=== WORK REQUIRED ===
For this exercise, transcribe all the entries exactly as given and omit the images.

=== SUPPLIED RECORDS ===
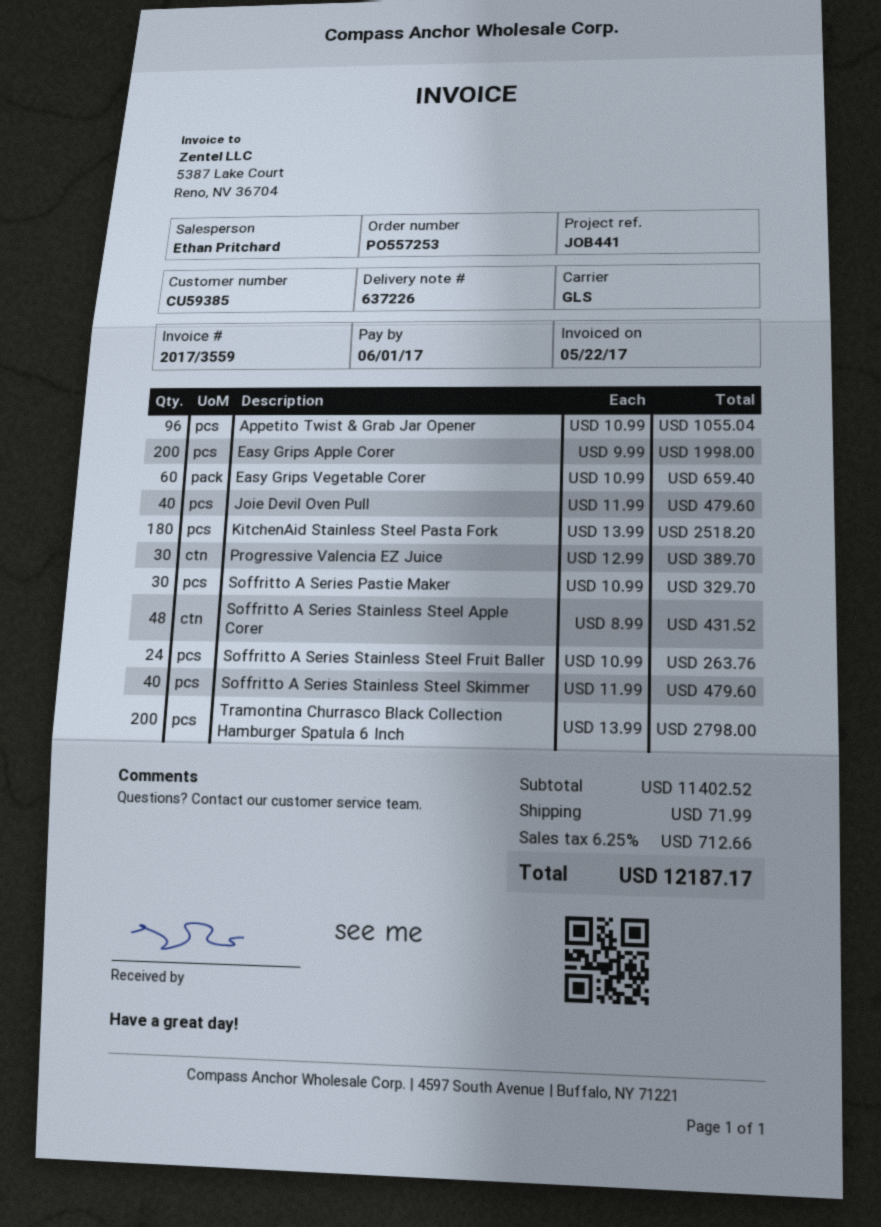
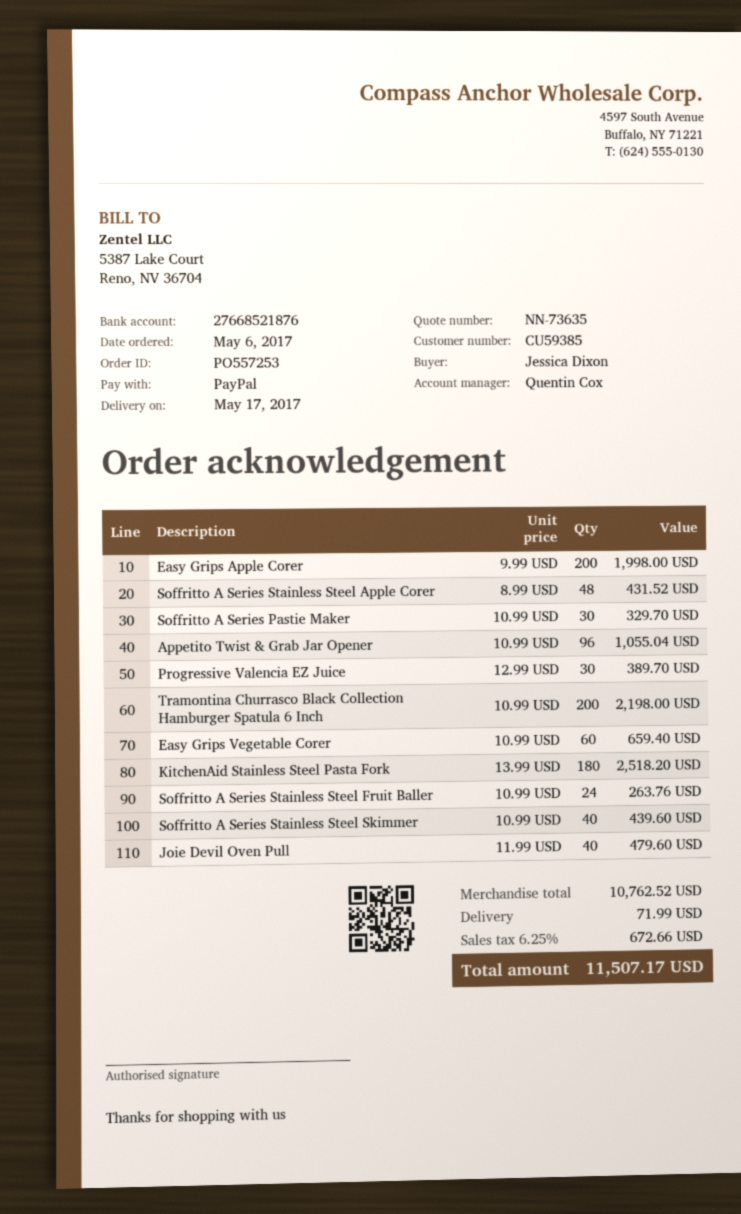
sales rep: Ethan Pritchard -> Quentin Cox
Soffritto A Series Stainless Steel Skimmer: 40 x 11.99 = 479.60 -> 40 x 10.99 = 439.60
Tramontina Churrasco Black Collection Hamburger Spatula 6 Inch: 200 x 13.99 = 2798.00 -> 200 x 10.99 = 2198.00
subtotal: 11402.52 -> 10762.52
tax: 6.25% = 712.66 -> 6.25% = 672.66
total: 12187.17 -> 11507.17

=== RESPONSE TO THE TASK ===
sales rep: Ethan Pritchard -> Quentin Cox
Soffritto A Series Stainless Steel Skimmer: 40 x 11.99 = 479.60 -> 40 x 10.99 = 439.60
Tramontina Churrasco Black Collection Hamburger Spatula 6 Inch: 200 x 13.99 = 2798.00 -> 200 x 10.99 = 2198.00
subtotal: 11402.52 -> 10762.52
tax: 6.25% = 712.66 -> 6.25% = 672.66
total: 12187.17 -> 11507.17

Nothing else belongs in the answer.